The global jihadist movement is in flux once again, writes Colin Clarke in his new book on what we should expect in the wake of the defeat of Islamic State in Syria earlier this year. "Both Islamic State and al-Qaeda are actively seeking to remain in areas where they are currently strong, while also opportunistically dispersing fighters."
This is the problem facing policy-makers across the world and which now poses questions on where ISIS or a group like it will pop up again to carry out horrors we have all gotten too used to. That means more attacks like the assault on churches in Sri Lanka, and continued insurgency in Iraq, among other threats.
Clarke, an assistant teaching professor at Carnegie Mellon University, brings his expertise to this topic in an accessible and timely book, After the Caliphate. He describes ISIS and its "caliphate" which stretched across Iraq and Syria as the apex of the global jihadist movement – "the closest thing it has ever had to a lasting presence." But now it is reverting to what ISIS and similar groups were before: "decentralized and dispersed clusters of groups and lone individuals or self-starter groups, tenuously linked by ideology and common cause."
For a book that is about what comes next, Clarke wants to tell us a lot about how we got here. This makes sense in terms of understanding the rise of ISIS, because groups like this don't rise in a vacuum. Rather, they come from a pedigree of previous religious extremist groups, such as al-Qaeda and its former leader Osama bin Laden. The origins of these kinds of Salafi-jihadist groups can be traced back to various thinkers such as Ibn Taymiyyah or Sayyid Qutb.
The networks of supporters of al-Qaeda were present in 76 countries. Clarke looks at what he describes as a "global jihadist movement" and its operations in places such as Bosnia, Chechnya, Saudi Arabia, Iraq, Algeria and Yemen.
He sketches how ISIS, which grew out of al-Qaeda in Iraq in a complex transition, became a "pioneering terrorist group" through its methods, structure and operations.
In comparison to other groups, ISIS was able to do many things that al-Qaeda or its affiliates had not.

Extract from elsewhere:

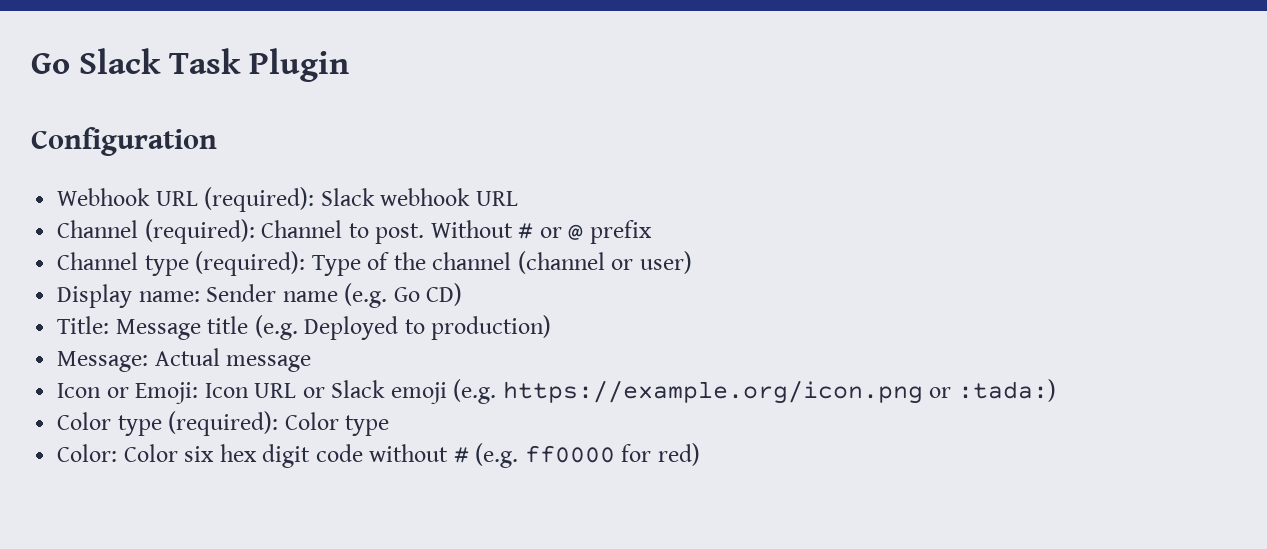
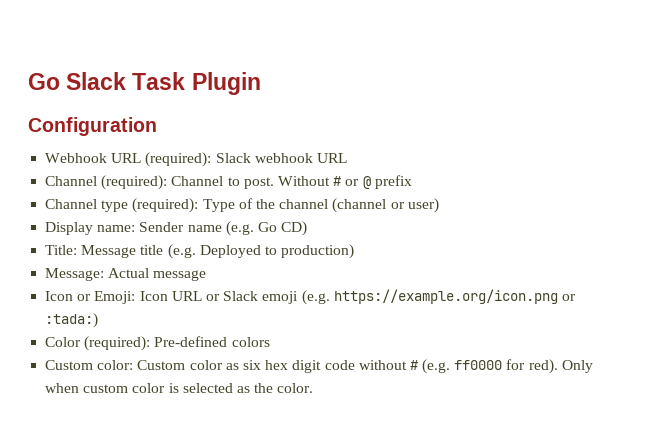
- Color type (required): Color type
- Color: Color six hex digit code without # (e.g. ff0000 for red)
+ Color (required): Pre-defined colors
+ Custom color: Custom color as six hex digit code without # (e.g. ff0000 for red). Only when custom color is selected as the color.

This means creating a kind of state structure, waging a conventional war and also carrying out complex attacks abroad. It exploited modern technology very well, either through recruitment, planning or financing. It even used drones.
This sets it apart from the al-Qaeda we remember from the 2000s. Consider that ISIS supporters used platforms like Twitter in 2014, while al-Qaeda sought globalization through technologies like tapes. ISIS also built up its own armories and had an intelligence service that was unparalleled for similar groups.
After the Caliphate is important for understanding whether the next phase of ISIS merely represents a pause, as Clarke hints it might. He enumerates its affiliates and areas where it preys on weak, ungoverned spaces to grow. This means ISIS has set down roots in Sinai, Libya and Afghanistan, and its fighters have gone to other places such as South Asia and Turkey. We may even see ISIS rising in influence in Kashmir and another iteration of it in the Philippines, where it popped up in Marawi in 2017.
Clarke concludes that the ISIS-al-Qaeda relationship is important to determine what comes next. Al-Qaeda may become ascendant as ISIS falters, the author writes.
The future looks bleak.
Although a massive coalition to fight ISIS was created by the international community, many sophisticated Western countries have proved incapable of stopping the growth of extremism or even prosecuting the thousands of their citizens who joined ISIS. Some countries appear to pay lip service to fighting ISIS and other groups, more than actually doing much. That being said, some aspects of intelligence sharing are certainly better than years ago.
But the larger picture seems to be that some countries continue to refuse to acknowledge the unprecedented fact that tens of thousands of people all over the world rushed to join ISIS in 2014. This shows that there is too large a pool of people who are seeking to join genocidal violent religious groups like this. Have we turned the corner, and will the next generation reject these kinds of groups?
How to prevent tens of thousands from joining again is the trillion dollar question, Clarke says. He identifies the Salafi-jihadist ideology that underpins the problem. "It represents the embodiment of Salafi-jihadism and all of its undercurrents – anti-American, anti-Jewish and, of course, anti-Shia."
We should emphasize a larger goal regarding ISIS. It went beyond al-Qaeda into a genocidal overdrive, cleansing all minorities and systematically murdering and enslaving them in Iraq and Syria. Like the destruction of the Bamiyan Buddhas by the Taliban in 2001, ISIS sought a Nazi-like total extermination and change in Syria and Iraq, destroying thousands of years of history of minority groups in just a few months in 2014.
Maybe we've seen the worst of it. But if history tells us anything, it is that this horror will likely rise again somewhere, and we should keep our finger on the pulse of where that might be happening.
Seth Frantzman is The Jerusalem Post's op-ed editor, a Writing Fellow at the Middle East Forum, and a founder of the Middle East Center for Reporting and Analysis.